Plenty of educators, including the ones that were part of my school years, have a specific classroom management strategy they swear by. Both they and their learners benefit from it because it works for learning. But how can there possibly be a “one size fits all” for this sort of thing? Can one single classroom management strategy work across all levels and styles of learning and instruction?
Yes, it can. That strategy is all about building relationships.
Dominique Smith discusses this concept in his article The Classroom Management Strategy That Works Every Time. Teachers and students are inherently curious about each other when a new year or semester begins. Each considers what the other will be like to spend so much time with for the upcoming term of learning. It’s the prime opportunity to begin building the kinds of relationships that are constructive, honest, and unified in their learning goals.
“As I think of classroom management and the strategies that go into making a positive classroom community, my first thought is relationships,” Smith declares. “Relationships are key to building classroom norms and classroom expectations–maybe your most powerful tool as a teacher.”
So how does a teacher go about adopting this particular classroom management strategy in a way that’s beneficial for all? It begins with getting to know your students. Here is Smith’s advice: “Make every effort to get to know your students–especially on their ‘turf’ and in non-academic ways. What are they interested in? What do they love?”
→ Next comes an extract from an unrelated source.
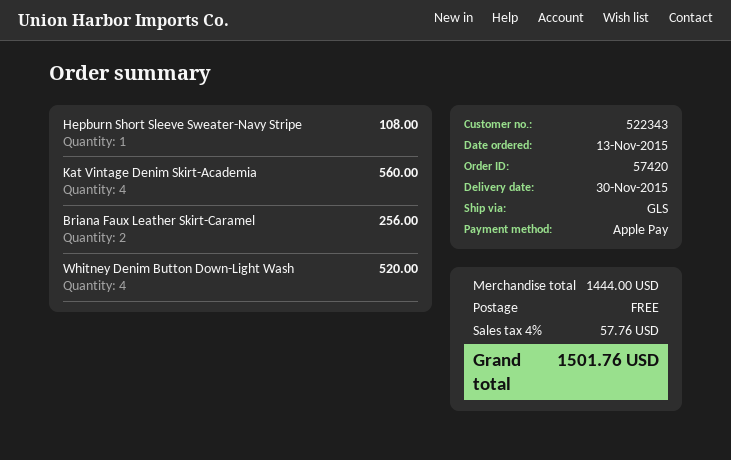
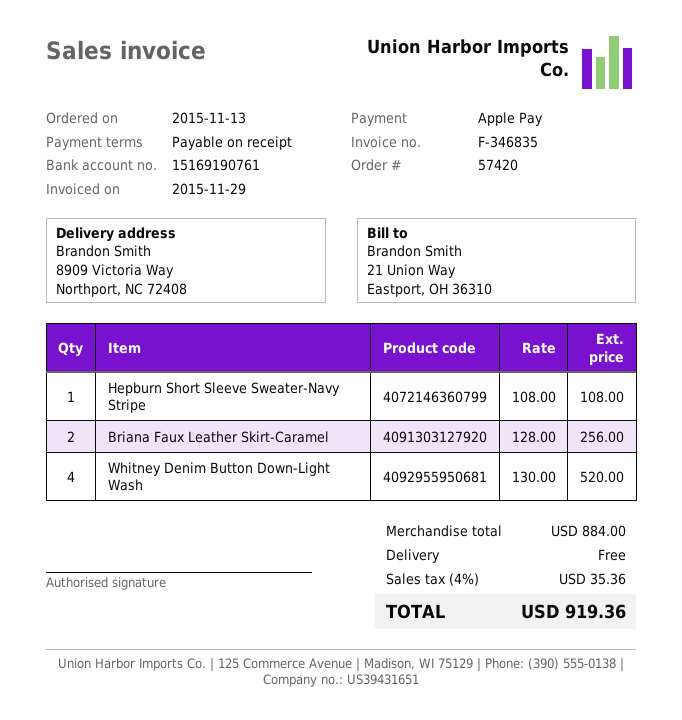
Kat Vintage Denim Skirt-Academia: 4 for 560.00 -> none
subtotal: 1444.00 -> 884.00
tax: 4% = 57.76 -> 4% = 35.36
total: 1501.76 -> 919.36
This kind of relationship building takes a lot of work and diligence. Obviously it’s completely unrealistic to expect to befriend students right out of the gates, and teachers know this.
In his article, Smith shares a mantra that has allowed him both to grow as an educator and to help many a struggling student: A child doesn’t learn from a teacher they don’t like. However, this is more about modelling openness and about establishing trust than it is about striving to be the “cool teacher” every student wants. This can be done by:
- Relating lessons to learners interests
- Encouraging them to respond to challenges using critical independent thinking
- Abstaining from judgement in all situations
- Not being afraid to make mistakes
- Showing them you’re learning also
This kind of classroom management strategy develops a comfortable learning environment where learners feel safe and supported. As a teacher striving to build rewarding relationships with your students, you’ve got a very short period in their lives in which to inspire and motivate them. By showing them you are all connected and all learning and progressing together, you naturally lead them toward displaying the greatness within themselves.